[Source data]
----
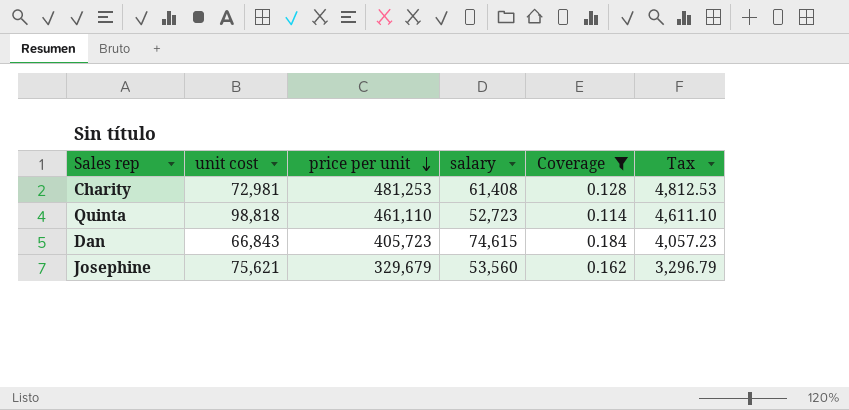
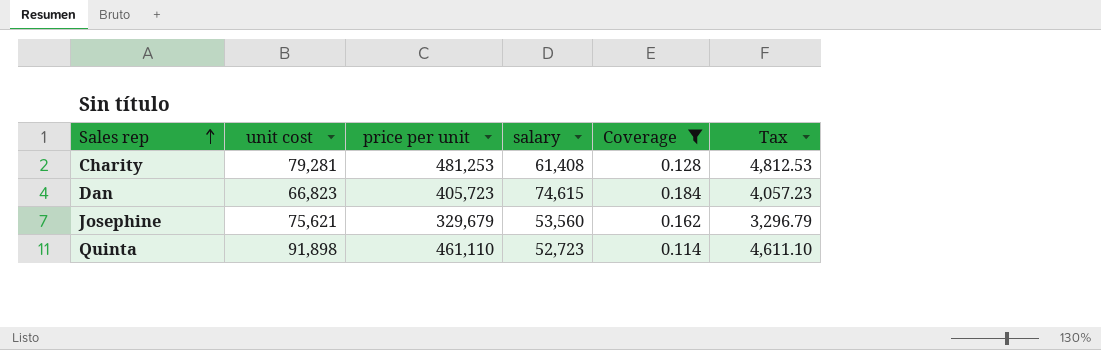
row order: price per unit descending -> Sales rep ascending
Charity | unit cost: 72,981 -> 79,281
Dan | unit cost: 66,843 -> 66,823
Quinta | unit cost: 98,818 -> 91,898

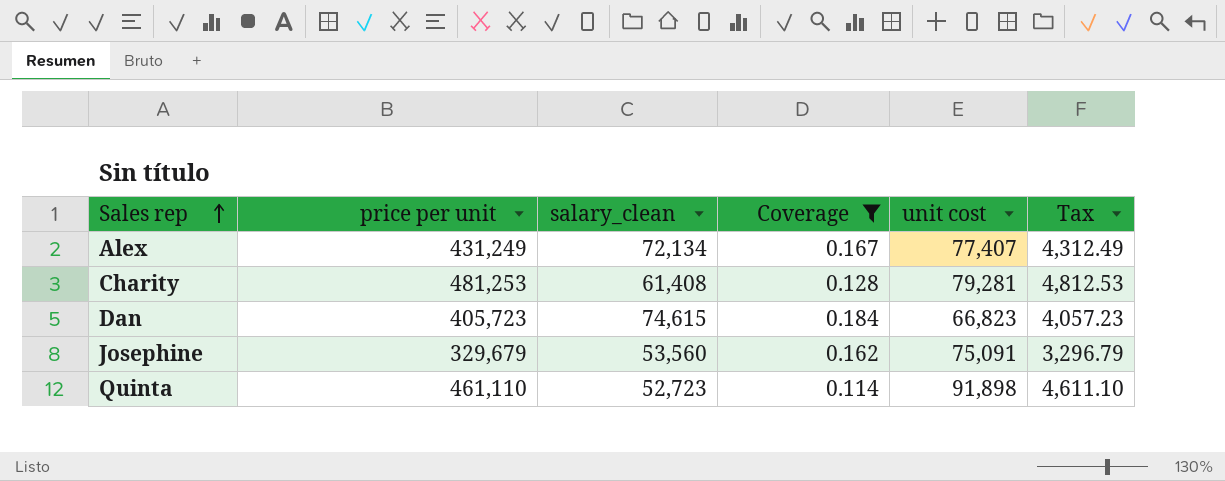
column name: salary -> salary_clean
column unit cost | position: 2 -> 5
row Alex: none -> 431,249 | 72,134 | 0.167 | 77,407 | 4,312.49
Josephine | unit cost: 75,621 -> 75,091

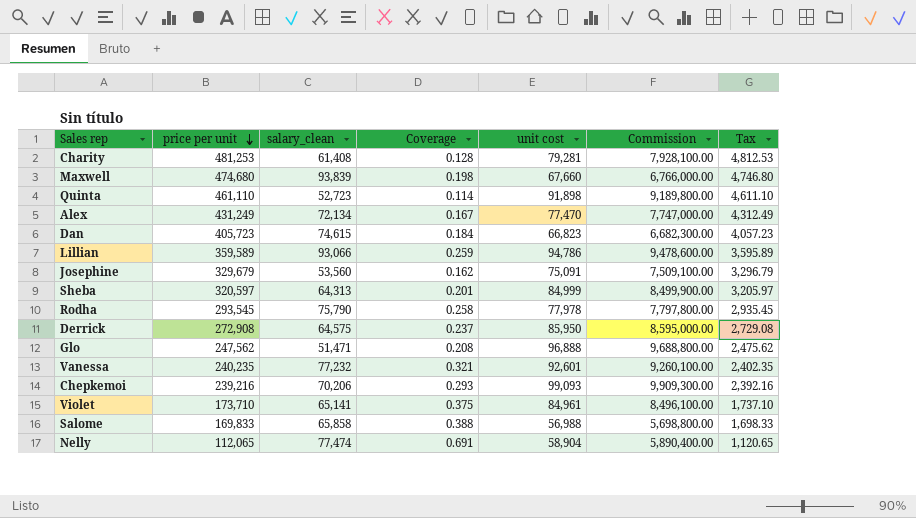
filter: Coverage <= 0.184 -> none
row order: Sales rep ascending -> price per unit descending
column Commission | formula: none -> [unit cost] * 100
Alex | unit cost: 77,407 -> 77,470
----
Print nothing except the lines above from the one containing "Quinta | unit cost: 98,818 -> 91,898" down to the one containing "row order: Sales", both included, exactly as written and free of pictures.

Quinta | unit cost: 98,818 -> 91,898

column name: salary -> salary_clean
column unit cost | position: 2 -> 5
row Alex: none -> 431,249 | 72,134 | 0.167 | 77,407 | 4,312.49
Josephine | unit cost: 75,621 -> 75,091

filter: Coverage <= 0.184 -> none
row order: Sales rep ascending -> price per unit descending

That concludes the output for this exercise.